M.F.: Ich sehe es auch so, der Begriff Architekt ist für mich weder weiblich noch männlich, auch Zaha Hadid (berühmte, iranische Baumeisterin, Architekturprofessorin und Designerin, Anm. d. Red.) sagt: Ich bin beides zugleich. Einer guten Architektur sollte man gar nicht ansehen, ob eine Frau oder ein Mann sie entworfen hat.
C.D.: Zum Thema „weibliche Architektur“ fällt mir aber doch ein gutes Beispiel ein aus der Zeit, in der der Beitrag der Frauen noch nicht selbstverständlich erwähnt wurden: Margarete Schütte-Lihotzky war im Nachbarland Österreich eine der Ersten in ihrem Fach und hat später die „Frankfurter Küche“ entworfen. Der Urtyp der modernen Einbauküche, auf dem noch heute die meisten Modelle basieren.
Als Nicht-Architekt kann man Gebäude schön oder nicht schön finden. Man greift dann auch mal schnell zu Wörtern wie „Schandfleck“ und schimpft über den Architekten, der sich da wohl „ausgetobt“ hat. Wie gehen Sie mit Kritik um?
M.F.: Kritik kann einem helfen, besser zu werden. Mir ist eine Auseinandersetzung mit den Nutzern von Architektur sehr wichtig. In unseren Projekten versuchen wir, die Beteiligten möglichst früh und intensiv in den Entwurfs- und Planungsprozess einzubinden. Das ist zwar anstrengend, aber auch befriedigend. Das Ziel ist, die Menschen glücklich zu machen.
Welche Arbeiten würden Sie als Ihre Meilensteine betrachten, wann war für Sie der Zeitpunkt, als Sie merkten, in der Architektur angekommen zu sein?
M.F. Ein Schlüsselerlebnis war für mich der Besuch von „Falling Water“, einem Wohnhaus in den USA, das Frank Lloyd Wright 1935 auf einen Wasserfall gebaut hat. Diese außergewöhnliche Architektur im Zusammenspiel mit Natur ist bis heute ein wichtiges Thema in meiner Arbeit.
C.D.: Ich würde da zunächst die Frage in den Raum stellen: Bin ich nur ein Architekt, wenn ich baue? Es gibt 24000 Architekten in Bayern und nicht alle bauen. Da möchte ich eine Lanze brechen für all jene Architekten, die in den Bauämtern der Kommune und des Staats auf den Erhalt der Baukultur achten, auch für diejenigen, die in den Unteren Bauaufsichtsbehörden arbeiten.

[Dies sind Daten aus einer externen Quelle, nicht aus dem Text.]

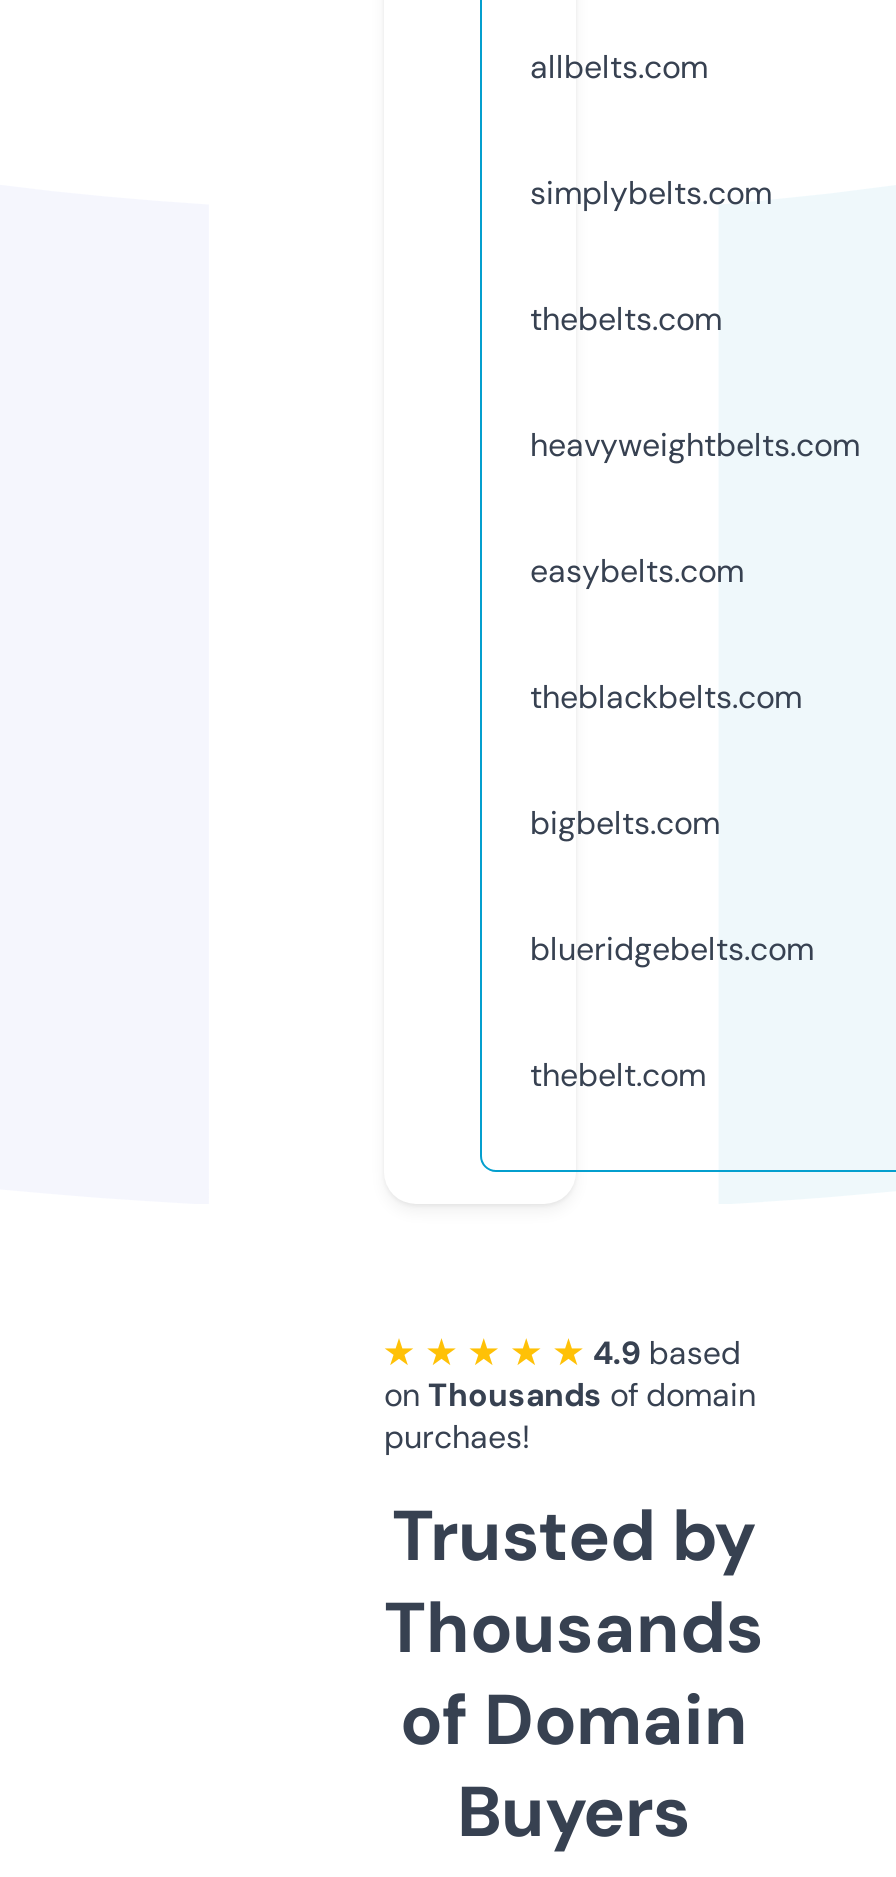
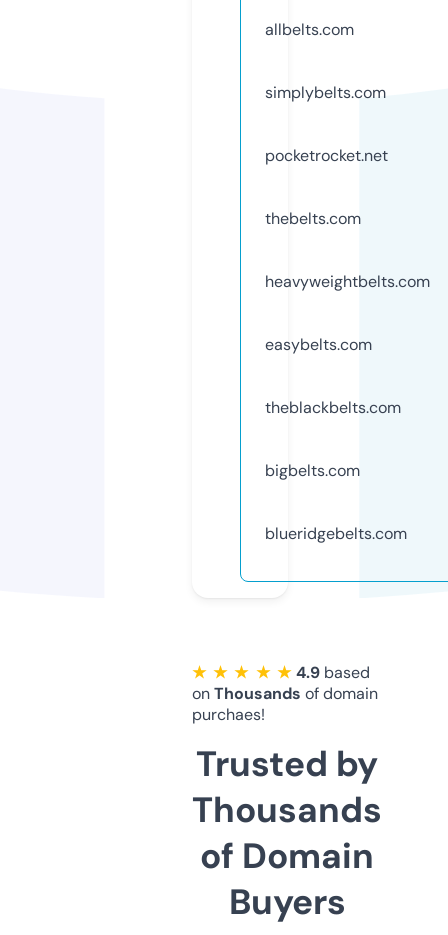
+ pocketrocket.net

moved down: thebelts.com | heavyweightbelts.com | easybelts.com | theblackbelts.com | bigbelts.com | blueridgebelts.com

- thebelt.com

Themen wie flexibles Wohnen, Tiny Houses, Mehrgenerationen-Wohnen oder auch die Debatte um den Flächenverbrauch stehen mehr und mehr im Vordergrund. Welchen Beitrag kann die Architektur hier leisten?
C.D.: Die Themen Mobilität und Flächenverbrauch beschäftigen uns jetzt schon stark. Das Einfamilienhaus mit 150 Quadratmetern Wohnfläche ist zwar ein verständlicher Wunsch mancher Menschen, aber mit flexiblem Wohnen hat es nichts mehr zu tun. Auch Wohnsiedlungen können nicht mehr die Zukunft sein, wenn man Flächen schützen will. Es deutet sich ein Paradigmenwechsel an; Wohnen im Alter und Barrierefreiheit rücken nach vorne. Wir als Architekten sind dabei wichtige Berater. Es gilt, in den Kommunen vorhandene Flächen optimal zu nutzen; Ortskerne zu stärken, um eine Autarkie für die Anwohner herzustellen, den Siedlungsdruck dadurch zu senken, dass das Leben außerhalb der Ballungsräume wieder attraktiver wird. Da müssen wir als Architekten uns vermehrt einbringen.
M.F.: Wir sind interessiert an alternativen Wohnmodellen und haben etwa einen Gemeinschaftsbau für eine Gruppe von Menschen entworfen, die zusammen leben wollen. Solche Gruppen übernehmen viele soziale Aufgaben, wie es früher in Großfamilien der Fall war. Solche Modelle sind die Chance für verdichtetes Wohnen und auf bezahlbares Wohneigentum. Ich wünsche mir, dass solche Modelle Schule machen und würde gerne mehr davon realisieren.